The other measure that the government should put in place is the enhancement of support for poor and low-income groups. The volume of sale of essential commodities through the open market system (OMS) should be increased. In a welcome move, the government has decided to supply edible oil, sugar, lentils, and chickpeas at an affordable price to 50 million people across the country. Distribution of these commodities must be managed effectively and without any corruption, so that the eligible people have access to these items at low prices. Indeed, the government should provide direct cash support to the poor, enhance social protection for low-income families, and extend stimulus to the small businesses for their survival during difficult times.

Besides, the government should prepare for maintaining adequate food stock not only through better agricultural production, but also through importing food. The high fertiliser price would lead to higher cost of production and higher prices of agricultural commodities, including rice. Due to the impact of climate change, the global projection of agricultural production is not promising. Natural disasters such as flood, cyclones, drought and wildfire will continue to disrupt agricultural production, resulting in continued inflationary pressure. Because of uncertain climatic conditions, high input costs, and the pandemic, the international food market is predicted to be unstable in 2022 by the Food and Agricultural Organisation (FAO).

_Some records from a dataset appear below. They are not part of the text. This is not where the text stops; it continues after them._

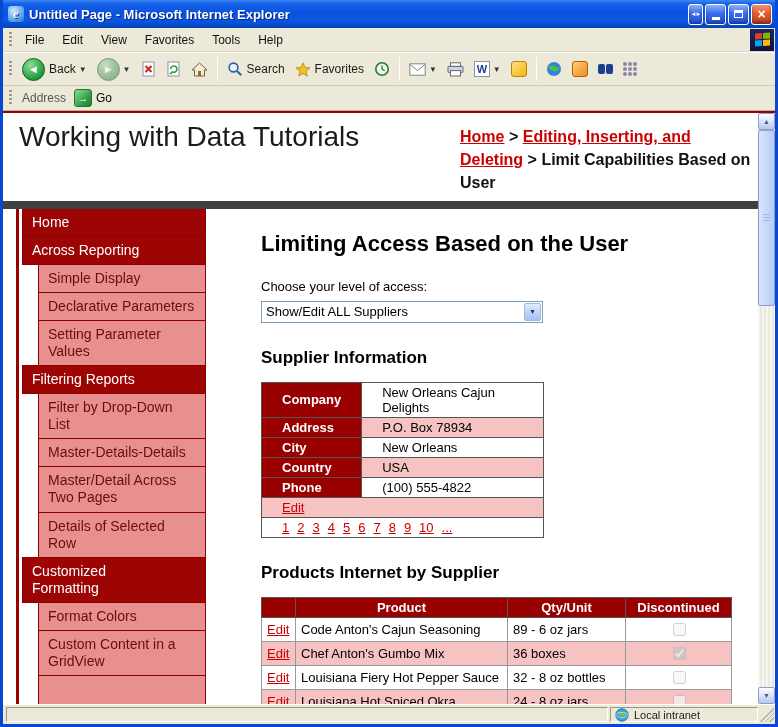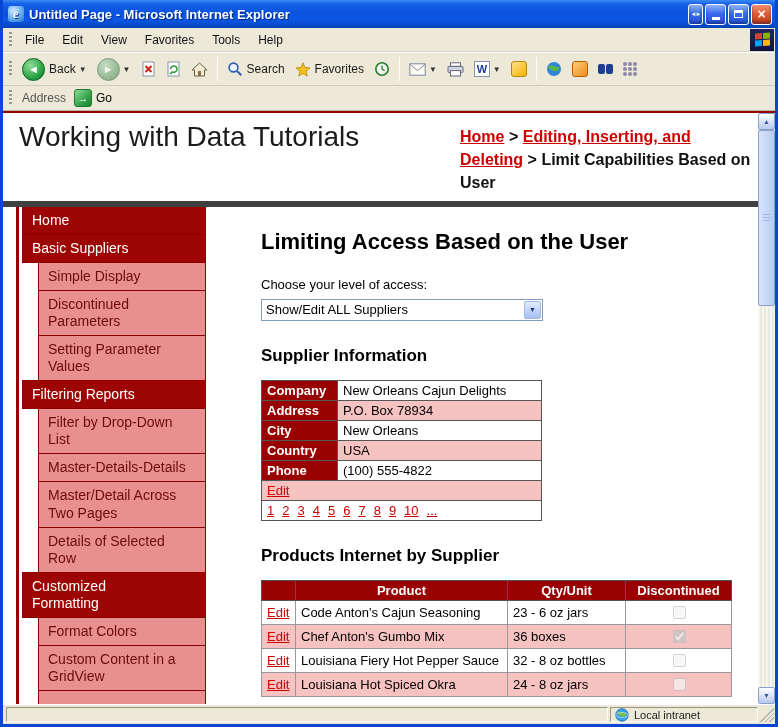--- a/index.html
+++ b/index.html
@@ -67,21 +67,21 @@
   .addr-drop{width:17px;height:19px;background:linear-gradient(180deg,#f4f2e8,#d9d5c4);border-left:1px solid #aca899;
     display:flex;align-items:center;justify-content:center;font-size:7px;color:#333;cursor:pointer}
   .go-btn{display:flex;align-items:center;gap:4px;padding:1px 5px 1px 2px;cursor:pointer}
   .go-ic{width:18px;height:18px;border-radius:3px;border:1px solid #1d7a30;color:#fff;font-weight:bold;font-size:11px;
     background:linear-gradient(135deg,#8fdd9a,#2e9e44 65%,#1b7d31);display:flex;align-items:center;justify-content:center}
 
   
   .viewport{flex:1;display:flex;background:#fff;border-top:2px solid #990000;overflow:hidden}
   .page{width:755px;height:100%;display:flex;flex-direction:column;overflow:hidden;background:#fff}
   .masthead{display:flex;justify-content:space-between;align-items:flex-start;padding:8px 6px 6px 16px;
-    border-bottom:6px solid #404040}
+    border-bottom:8px solid #404040}
   .site-title{font-size:28px;color:#1b1b1b;letter-spacing:0;white-space:nowrap}
   .breadcrumb{width:292px;font-size:16px;line-height:1.45;padding-top:4px;color:#111}
   .crumb-link{color:#cc0000;font-weight:bold}
   .crumb-sep{color:#111;font-weight:bold}
   .crumb-current{color:#111;font-weight:bold}
 
   .body-row{flex:1;display:flex;overflow:hidden}
   .nav-col{width:190px;flex:0 0 190px;margin-left:13px;border-left:3px solid #990000;padding-left:3px}
   .nav-item{font-size:14px;line-height:1.22;padding:5px 9px;border:1px solid #8b0000;margin-top:-1px;cursor:pointer}
   .nav-item.section{background:#9d0505;color:#fff}
@@ -93,23 +93,23 @@
   .page-h{font-size:22px;font-weight:bold;color:#000;margin:12px 0 22px}
   .access-label{font-size:13px;margin-bottom:7px}
   .xp-select{width:282px;height:22px;border:1px solid #7F9DB9;background:#fff;display:flex;align-items:center;
     font-size:13px;cursor:pointer}
   .sel-text{flex:1;padding-left:4px;white-space:nowrap;overflow:hidden}
   .sel-btn{width:17px;height:18px;margin-right:1px;border-radius:2px;border:1px solid #9ebade;color:#14377f;font-size:7px;
     background:linear-gradient(180deg,#e3ecfd,#c2d4f8 50%,#a9c0f0);display:flex;align-items:center;justify-content:center}
   .section-h{font-size:17px;font-weight:bold;color:#000;margin:25px 0 14px}
 
   table.dv{border-collapse:collapse;font-size:13px}
-  .dv td{border:1px solid #555;padding:2px 5px;height:17px;vertical-align:middle}
+  .dv td{border:1px solid #555;padding:2px 20px;height:17px;vertical-align:middle}
   .dv-label{background:#990000;color:#fff;font-weight:bold;width:76px}
-  .dv-value{width:204px;background:#fff}
+  .dv-value{width:182px;background:#fff}
   tr.alt .dv-value,.dv-edit.alt{background:#f7c2c2}
   .dv-span{background:#fff}
   .red-link{color:#cc0000}
   .dv-pager a{margin-right:8px}
 
   table.grid{border-collapse:collapse;font-size:13px;margin-top:8px}
   .grid th{background:#990000;color:#fff;font-weight:bold;border:1px solid #555;padding:2px 6px;text-align:center}
   .grid td{border:1px solid #999;padding:2px 5px;vertical-align:middle;background:#fff}
   .grid tr.alt td{background:#f7c2c2}
   .col-edit{width:34px}
@@ -307,23 +307,23 @@
           <a class="crumb-link">Editing, Inserting, and Deleting</a>
           <span class="crumb-sep">&gt;</span>
           <span class="crumb-current">Limit Capabilities Based on User</span>
         </div>
       </div>
 
       <div class="body-row">
 
         <nav class="nav-col">
           <div class="nav-item section">Home</div>
-          <div class="nav-item section">Basic Suppliers</div>
+          <div class="nav-item section">Across Reporting</div>
           <div class="nav-item sub">Simple Display</div>
-          <div class="nav-item sub">Discontinued Parameters</div>
+          <div class="nav-item sub">Declarative Parameters</div>
           <div class="nav-item sub">Setting Parameter Values</div>
           <div class="nav-item section">Filtering Reports</div>
           <div class="nav-item sub">Filter by Drop-Down List</div>
           <div class="nav-item sub">Master-Details-Details</div>
           <div class="nav-item sub">Master/Detail Across Two Pages</div>
           <div class="nav-item sub">Details of Selected Row</div>
           <div class="nav-item section"><span class="force-wrap">Customized Formatting</span></div>
           <div class="nav-item sub">Format Colors</div>
           <div class="nav-item sub">Custom Content in a GridView</div>
           <div class="nav-item sub partial"></div>
@@ -379,21 +379,21 @@
             <tbody>
                 <tr>
               <th class="col-edit"></th>
               <th class="col-prod">Product</th>
               <th class="col-qty">Qty/Unit</th>
               <th class="col-disc">Discontinued</th>
             </tr>
             <tr>
               <td><a class="red-link">Edit</a></td>
               <td>Code Anton's Cajun Seasoning</td>
-              <td>23 - 6 oz jars</td>
+              <td>89 - 6 oz jars</td>
               <td class="cell-disc"><input type="checkbox" disabled="" style=""></td>
             </tr>
             <tr class="alt">
               <td><a class="red-link">Edit</a></td>
               <td>Chef Anton's Gumbo Mix</td>
               <td>36 boxes</td>
               <td class="cell-disc"><input type="checkbox" disabled="" checked="" style=""></td>
             </tr>
             <tr>
               <td><a class="red-link">Edit</a></td>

In Bangladesh, despite bumper production, the rice market has been observed to be volatile during the past years. Despite the claim of being self-sufficient in food, we have to import food from the international market to meet the local demand. Also, Bangladesh’s vulnerability to climate change is high. In these circumstances, there is a need for actual demand estimation of rice and other food items in the country. During a crisis, food-exporting countries would not export food without meeting their domestic demands first. If they decided to export, the prices would be exorbitant. Therefore, planning the production and import of food should be done early on. And again, the government must monitor the market closely to curtail any attempt to manipulate the prices. Otherwise, the pain of the inflationary pressure cannot be relieved in the short term. It will hamper a sustainable and inclusive pandemic recovery, since the real purchasing power of many people will decline, causing further inequality.

Dr Fahmida Khatun is executive director at the Centre for Policy Dialogue (CPD). Views expressed in this article are the author’s own.